La dernière explication concerne cette fois les hommes politiques. En effet, quel que soit le pays et l’époque, ceux-ci ont tout naturellement intérêt à noircir le tableau qu’ils offrent de la réalité. Faire peur est leur raison d’être, leur assurance-vie, car trop d’optimisme pourrait inciter les électeurs à vouloir davantage de liberté et à aspirer à une forme de « laissez-faire ». Dès lors, l’autonomie de la société civile aurait tôt fait de mettre au chômage les hommes de l’État (élus ou bureaucrates). Il s’agit donc pour ces derniers de convaincre leurs administrés que leurs éminents pouvoirs sont parfaitement indispensables à la prospérité collective, dans la mesure où leurs vues – nécessairement désintéressées et axées sur long terme, à l’opposé de l’avidité et de la myopie du vulgaire homo oeconomicus – sont seules capables de « protéger » la société de la mondialisation sauvage et des ravages de la dérégulation financière. Ainsi, il pourrait bien y avoir un lien très étroit entre la centralité ancestrale de l’État français et notre incapacité présente à concevoir la globalisation sur un autre mode que celui de la menace et du déclin. Ajoutez à cela, comme nous venons de le voir, l’aversion de nos élites intellectuelles pour la philosophie libérale et le biais cognitif universel qui nous incite à majorer les calamités et minorer les succès, et vous comprendrez qu’il n’y a rien d’étonnant à ce que dans moult enquêtes internationales, les Français soient encore plus pessimistes que les Afghans[3]…

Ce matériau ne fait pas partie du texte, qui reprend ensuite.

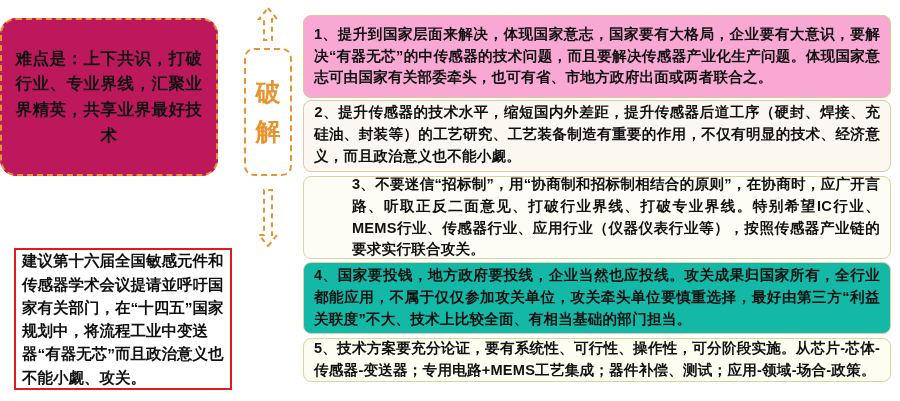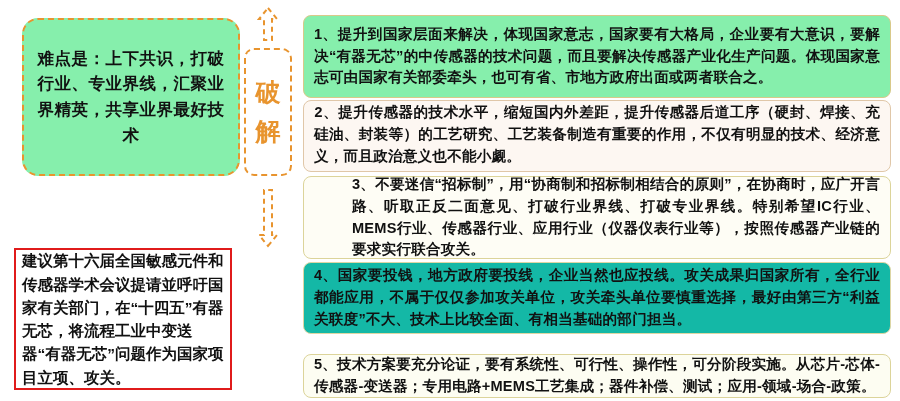"1、提升到国家层面来解决，体现国家意志，国家要有大格局，企业要有大意识，要解决“" .item { background: #86efac -> #f9a8d4 }
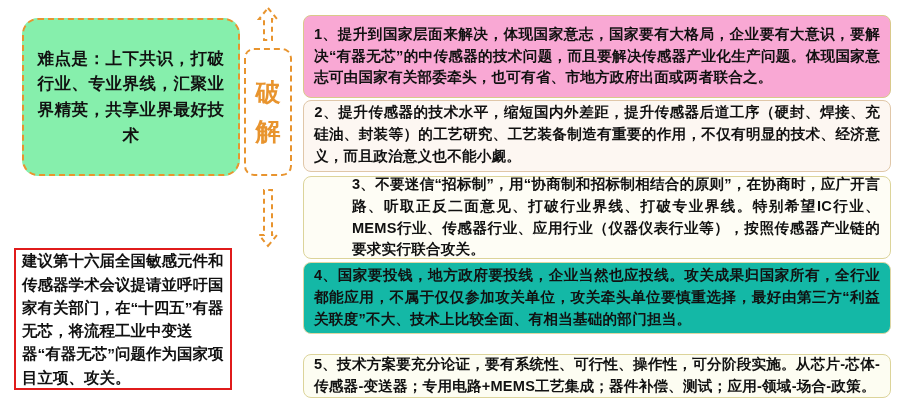"难点是：上下共识，打破行业、专业界线，汇聚业界精英，共享业界最好技术" .left-top { background: #86efac -> #be185d; left: 22px -> 0 }
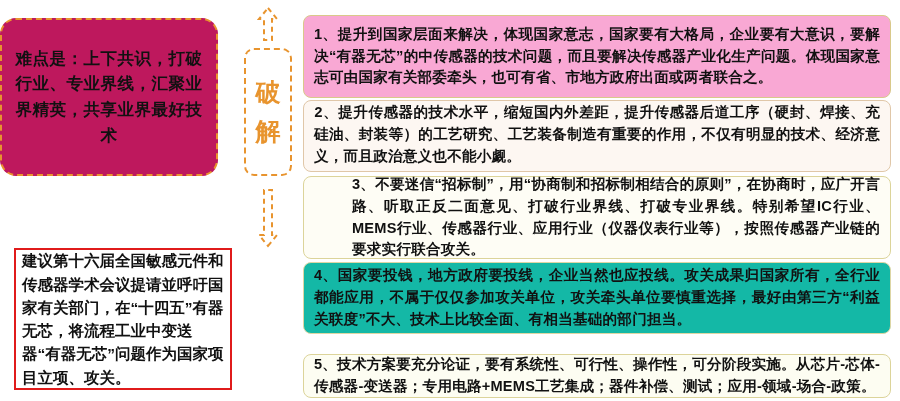"建议第十六届全国敏感元件和传感器学术会议提请並呼吁国家有关部门，在“十四五”有器" div.txt { text: 有器无芯，将流程工业中变送器“有器无芯”问题作为国家项目立项 -> 国家规划中，将流程工业中变送器“有器无芯”而且政治意义也不能小觑 }
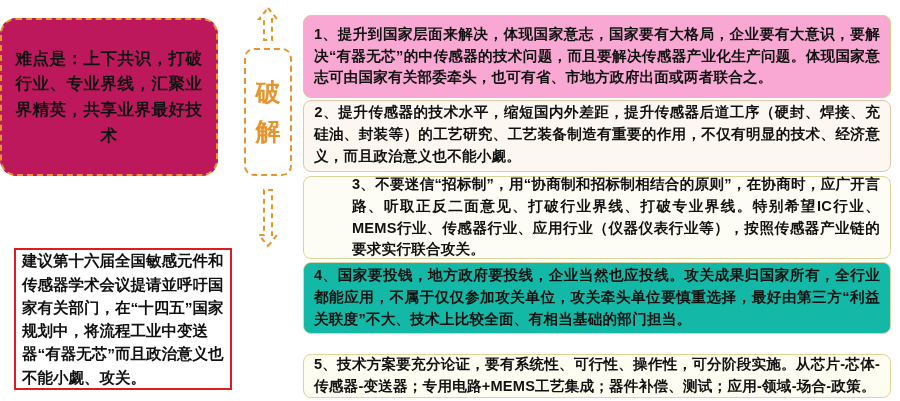"5、技术方案要充分论证，要有系统性、可行性、操作性，可分阶段实施。从芯片-芯体-" .item-5 { margin-top: 16px -> none }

[1] Si en novembre 2016 le magazine Le Point a fait sa une sur son dernier livre, on peut largement y voir une exception qui confirme la règle.
[2] Voir Daniel Kahneman, Système 1, Système 2. Les Deux Vitesses de la Pensée, Flammarion, coll. « Champs », 2016.
[3] Parmi mille autres exemples, voir les enquêtes publiées dans Le Monde du 12/10/2016 ; Le Figaro du 6/2/2017 ; ou encore Le Parisien du 23/12/2011.